Its not possible to retrieve, except bruteforcing =)
You an change it booting in single user mode and then do `mount -a`, then change it with `passwd`


----------



## neo_leopard (Sep 8, 2009)

i allready change my root passwords but still can connect to my box using putty. usually i can enter trough my root using ssh port. what should i do so i can login to my root login using ssh.


----------



## DutchDaemon (Sep 8, 2009)

How many times should we tell everyone that logging in straight to the root account over ssh is a very very bad idea? If you really really need to do this, at least use key-based authentication, *not* password-based authentication.
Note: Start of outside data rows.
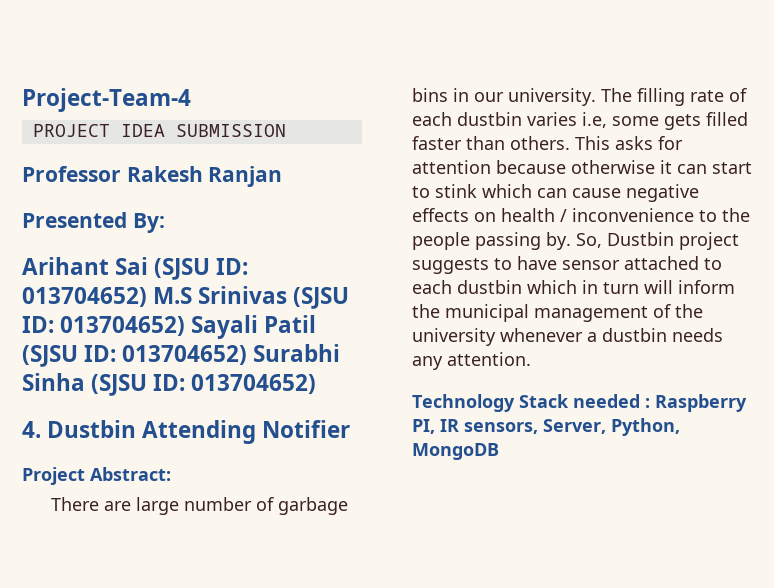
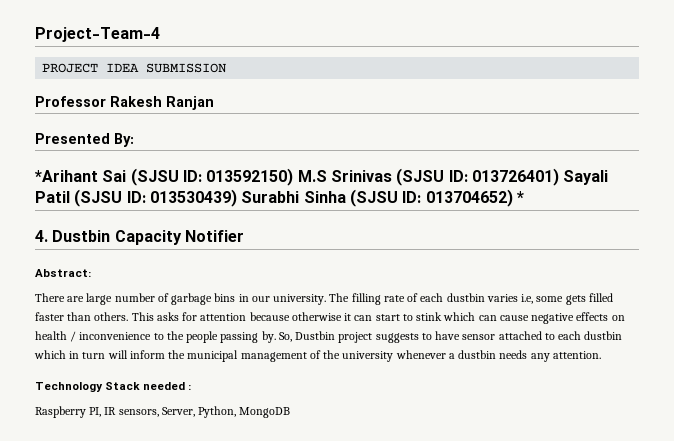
[22,257,109,275] Arihant -> [35,170,98,182] *Arihant
[22,287,147,307] 013704652) -> [206,168,294,186] 013592150)
[60,316,186,336] 013704652) -> [471,168,559,186] 013726401)
[122,345,248,365] 013704652) -> [149,189,237,207] 013530439)
(317, 384) none -> [516,191,524,203] *
[142,420,257,444] Attending -> [114,230,182,245] Capacity
[22,467,85,485] Project -> (244, 236) none
(650, 403) none -> (192, 387) //

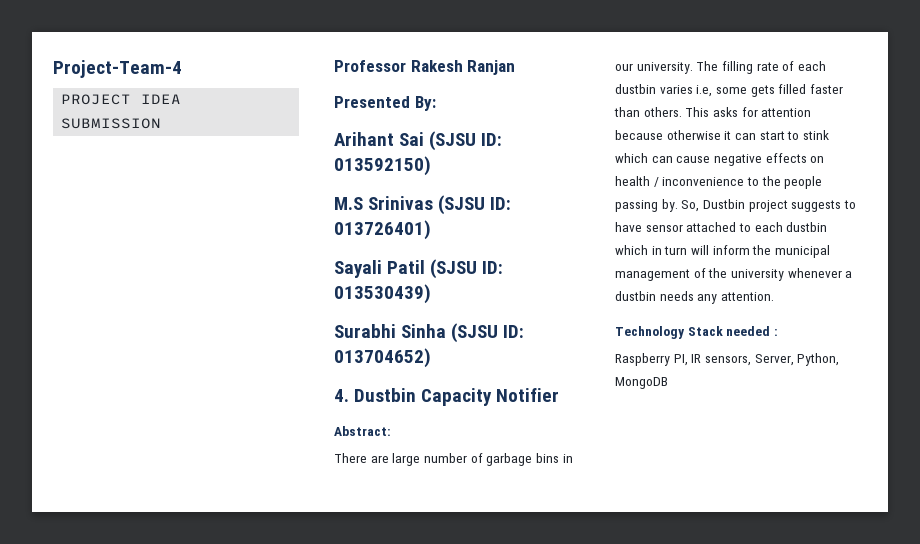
[35,170,98,182] *Arihant -> [334,132,394,146] Arihant
(294, 177) none -> (431, 166) //
(559, 177) none -> (431, 230) //
(237, 198) none -> (431, 294) //
[516,191,524,203] * -> (431, 358) none

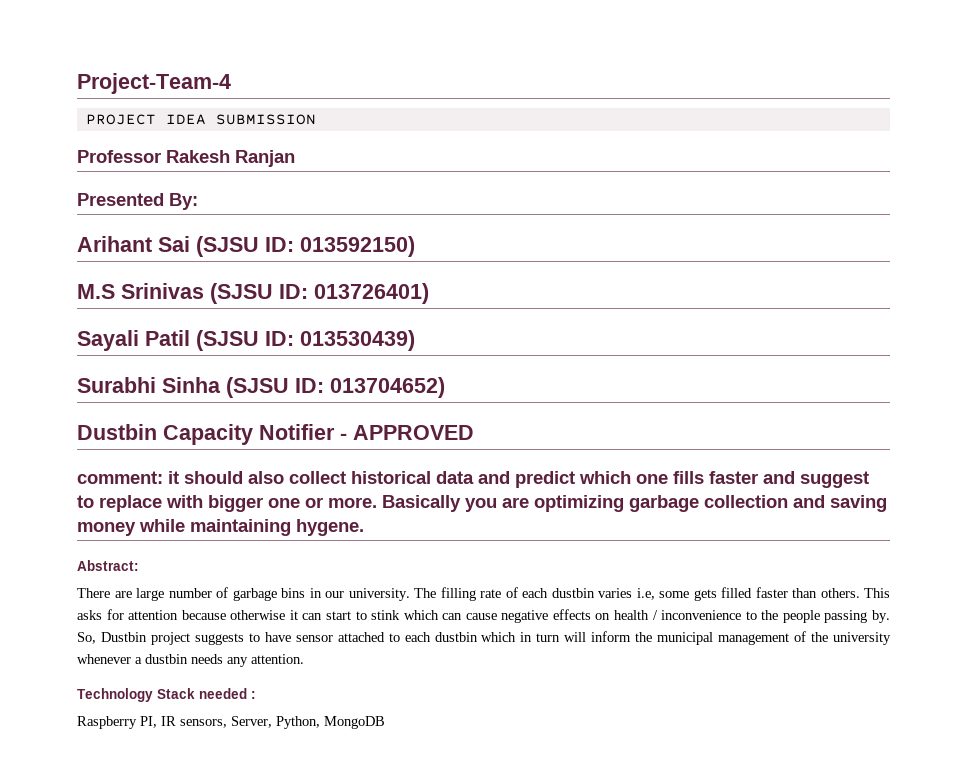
[334,389,349,402] 4. -> (445, 387) none
(560, 395) none -> [340,425,474,440] [77,471,869,488] [77,495,887,512] [77,519,364,536] - APPROVED // comment: it should also collect historical data and predict which one fills faster and suggest to replace with bigger one or more. Basically you are optimizing garbage collection and saving money while maintaining hygene.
If you don't really need to do this (trust me: you don't), just log in as a regular user (in the wheel group) and use su to get root.


----------



## neo_leopard (Sep 8, 2009)

dutch dont be angry at me. i know youve been telling me alot. if its for me only i can accept it. but its for another person that has less knowledge. telling thgem alot is useless. so please tell me what should i do so my box can entered using ssh. because when i use "passwd" it only change passwd for local only.it behind the reuter anyway. so its not to harmless. its useless to hack it. if using key what shoul id o. helpme please.


----------



## Zare (Sep 8, 2009)

Open /etc/ssh/sshd_config, find the PermitRootLogin line, make sure it says "PermitRootLogin Yes", and that it isn't commented with (#).
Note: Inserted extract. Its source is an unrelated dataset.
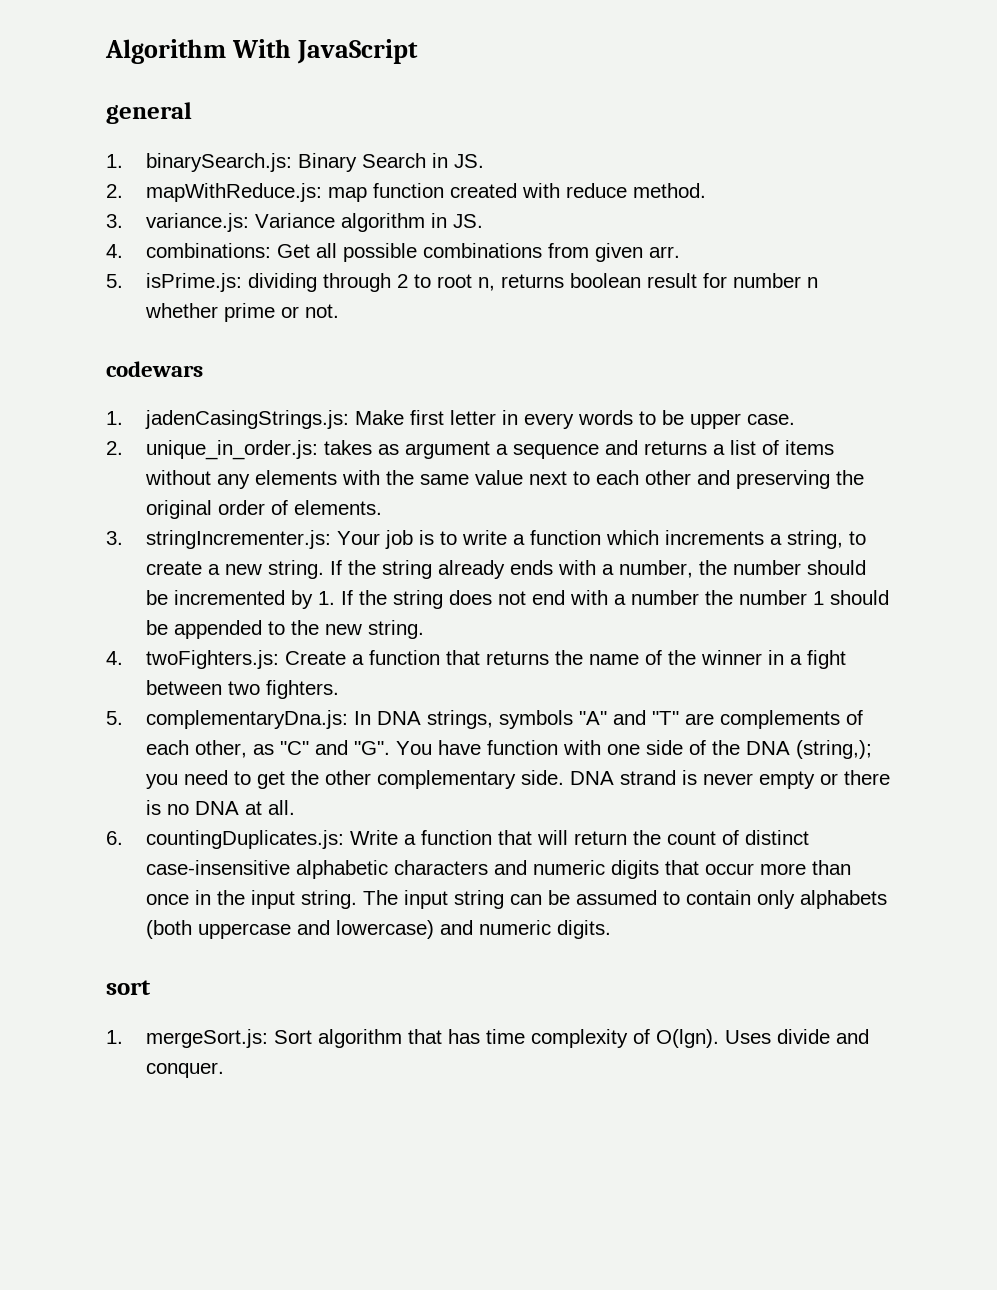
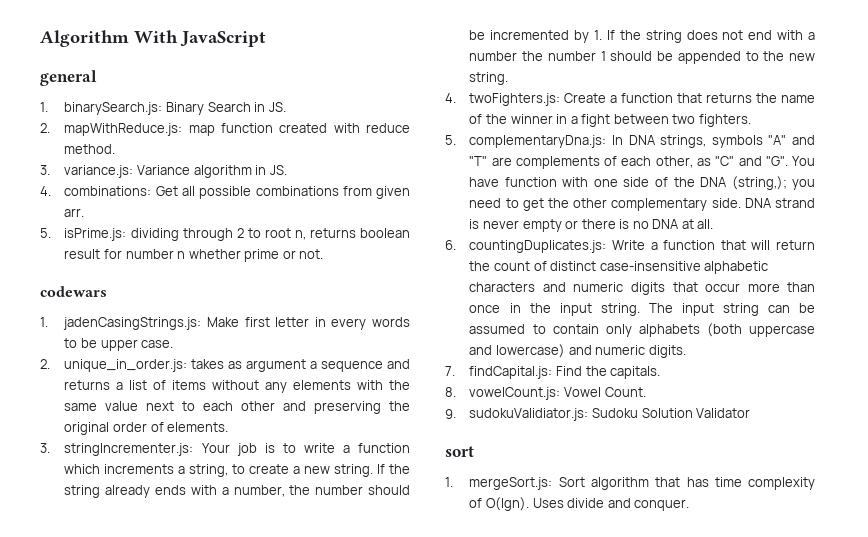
(611, 929) none -> [445,366,661,379] [445,387,646,400] [445,408,751,421] // 7. findCapital.js: Find the capitals. // 8. vowelCount.js: Vowel Count. // 9. sudokuValidiator.js: Sudoku Solution Validator

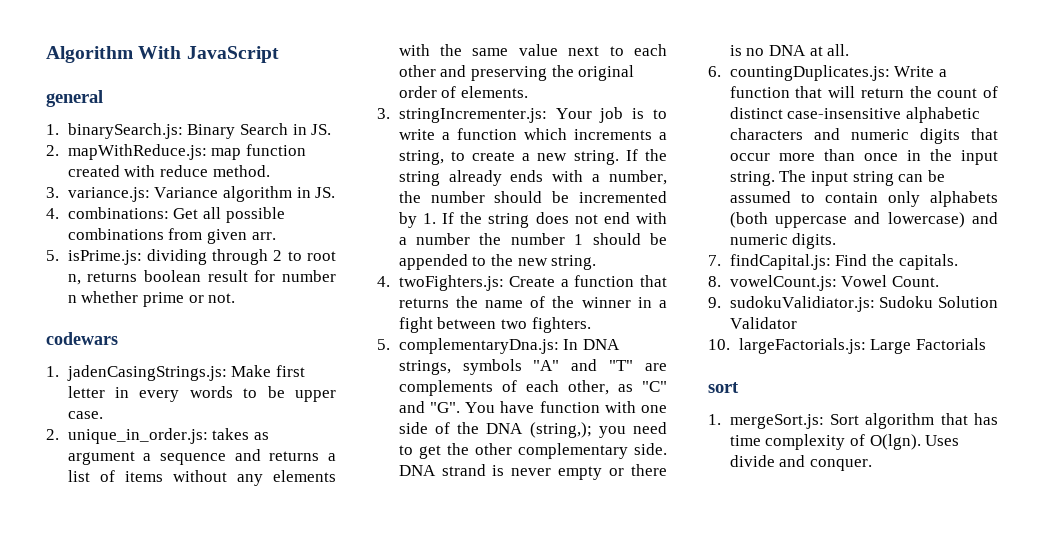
(751, 413) none -> [708,338,986,354] // 10. largeFactorials.js: Large Factorials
Having said that, if it's on local network behind the router and sshd port isn't forwarded to outside world, security issues are not that high...


----------



## Alt (Sep 8, 2009)

Cant you adduser and ssh-login with him, then do `su` ?
wtf linuxism to ssh with root or startx from root... Get accustomed to normal system functioning...


----------



## neo_leopard (Sep 8, 2009)

i allready adduser. but still i can not login using ssh. reinstalling may sove the problem but its so depressing. to install it again.


----------



## DutchDaemon (Sep 8, 2009)

Zare said:
			
		

> Having said that, if it's on local network behind the router and sshd port isn't forwarded to outside world, security issues are not that high...
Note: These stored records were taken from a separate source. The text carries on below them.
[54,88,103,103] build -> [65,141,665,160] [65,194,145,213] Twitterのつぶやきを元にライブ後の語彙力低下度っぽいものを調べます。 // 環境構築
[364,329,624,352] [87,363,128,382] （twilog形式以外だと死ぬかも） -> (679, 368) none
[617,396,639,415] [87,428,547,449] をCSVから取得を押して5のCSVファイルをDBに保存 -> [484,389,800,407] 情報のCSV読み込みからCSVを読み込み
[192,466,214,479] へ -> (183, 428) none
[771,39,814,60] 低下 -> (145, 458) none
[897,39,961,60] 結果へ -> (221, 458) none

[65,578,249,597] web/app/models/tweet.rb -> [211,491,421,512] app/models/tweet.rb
Ah yes, I almost forgot: routers _never_ get hacked into, so allowing root access to anything behind it is completely harmless!


----------



## Alt (Sep 8, 2009)

neo_leopard said:
			
		

> i allready adduser. but still i can not login using ssh. reinstalling may sove the problem but its so depressing. to install it again.


How you login, what it says?


----------



## sand_man (Sep 11, 2009)

Alt said:
			
		

> Cant you adduser and ssh-login with him, then do `su` ?
> wtf linuxism to ssh with root or startx from root... Get accustomed to normal system functioning...



Why is that a Linuxism? Clearly FreeBSD users do it also...


----------



## Alt (Sep 11, 2009)

Because of order supposes.
And when some users run their X from root, others must think its linuxism. Because of order..


----------